→ About this task: Go through the data below and return each line containing the word "forma".
======== Data provided
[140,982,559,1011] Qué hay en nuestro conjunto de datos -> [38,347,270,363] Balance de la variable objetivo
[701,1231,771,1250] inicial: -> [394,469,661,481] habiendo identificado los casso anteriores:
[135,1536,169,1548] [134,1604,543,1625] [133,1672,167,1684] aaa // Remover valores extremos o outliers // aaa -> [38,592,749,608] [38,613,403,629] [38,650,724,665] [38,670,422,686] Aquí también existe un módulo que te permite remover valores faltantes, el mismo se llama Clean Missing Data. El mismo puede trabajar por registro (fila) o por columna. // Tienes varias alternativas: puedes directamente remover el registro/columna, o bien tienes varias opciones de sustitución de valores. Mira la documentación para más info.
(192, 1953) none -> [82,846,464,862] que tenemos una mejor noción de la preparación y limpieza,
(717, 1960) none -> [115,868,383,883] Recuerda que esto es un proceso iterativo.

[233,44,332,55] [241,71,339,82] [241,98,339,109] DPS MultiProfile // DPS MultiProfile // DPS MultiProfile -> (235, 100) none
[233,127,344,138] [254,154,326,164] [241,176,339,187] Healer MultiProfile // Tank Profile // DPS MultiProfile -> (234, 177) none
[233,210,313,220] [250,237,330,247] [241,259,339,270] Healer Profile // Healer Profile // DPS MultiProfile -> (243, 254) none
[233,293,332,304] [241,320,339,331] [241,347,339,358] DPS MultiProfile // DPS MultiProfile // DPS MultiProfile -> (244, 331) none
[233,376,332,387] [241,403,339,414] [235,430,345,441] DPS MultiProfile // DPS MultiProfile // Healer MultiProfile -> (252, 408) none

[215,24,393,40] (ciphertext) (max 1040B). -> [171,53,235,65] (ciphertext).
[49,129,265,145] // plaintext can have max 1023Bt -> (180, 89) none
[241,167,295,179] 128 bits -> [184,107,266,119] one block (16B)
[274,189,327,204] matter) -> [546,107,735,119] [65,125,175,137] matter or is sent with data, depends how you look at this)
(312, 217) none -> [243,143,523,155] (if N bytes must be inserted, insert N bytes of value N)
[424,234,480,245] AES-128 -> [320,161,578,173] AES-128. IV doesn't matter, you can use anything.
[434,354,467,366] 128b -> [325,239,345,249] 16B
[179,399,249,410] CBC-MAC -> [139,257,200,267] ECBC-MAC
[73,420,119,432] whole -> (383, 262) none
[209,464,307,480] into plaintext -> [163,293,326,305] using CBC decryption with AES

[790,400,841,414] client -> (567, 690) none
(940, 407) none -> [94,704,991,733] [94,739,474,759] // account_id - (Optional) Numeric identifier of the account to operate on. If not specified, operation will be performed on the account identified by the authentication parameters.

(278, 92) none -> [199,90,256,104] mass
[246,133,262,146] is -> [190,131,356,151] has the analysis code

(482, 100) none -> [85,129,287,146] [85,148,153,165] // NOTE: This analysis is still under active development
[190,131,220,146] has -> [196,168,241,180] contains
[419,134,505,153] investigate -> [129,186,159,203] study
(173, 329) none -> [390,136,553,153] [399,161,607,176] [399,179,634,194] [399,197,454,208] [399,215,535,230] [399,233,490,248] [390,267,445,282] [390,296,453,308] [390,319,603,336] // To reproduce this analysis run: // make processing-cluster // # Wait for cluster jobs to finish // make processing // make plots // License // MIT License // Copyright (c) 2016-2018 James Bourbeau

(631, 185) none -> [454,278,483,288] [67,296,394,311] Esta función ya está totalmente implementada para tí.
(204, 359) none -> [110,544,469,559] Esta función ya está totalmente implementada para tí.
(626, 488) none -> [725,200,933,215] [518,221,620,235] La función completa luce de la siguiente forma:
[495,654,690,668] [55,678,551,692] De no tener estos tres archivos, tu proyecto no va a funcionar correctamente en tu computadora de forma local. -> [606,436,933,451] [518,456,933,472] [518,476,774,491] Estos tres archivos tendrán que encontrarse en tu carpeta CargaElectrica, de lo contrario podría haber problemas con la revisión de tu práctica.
================
→ Expected answer:
(626, 488) none -> [725,200,933,215] [518,221,620,235] La función completa luce de la siguiente forma:
[495,654,690,668] [55,678,551,692] De no tener estos tres archivos, tu proyecto no va a funcionar correctamente en tu computadora de forma local. -> [606,436,933,451] [518,456,933,472] [518,476,774,491] Estos tres archivos tendrán que encontrarse en tu carpeta CargaElectrica, de lo contrario podría haber problemas con la revisión de tu práctica.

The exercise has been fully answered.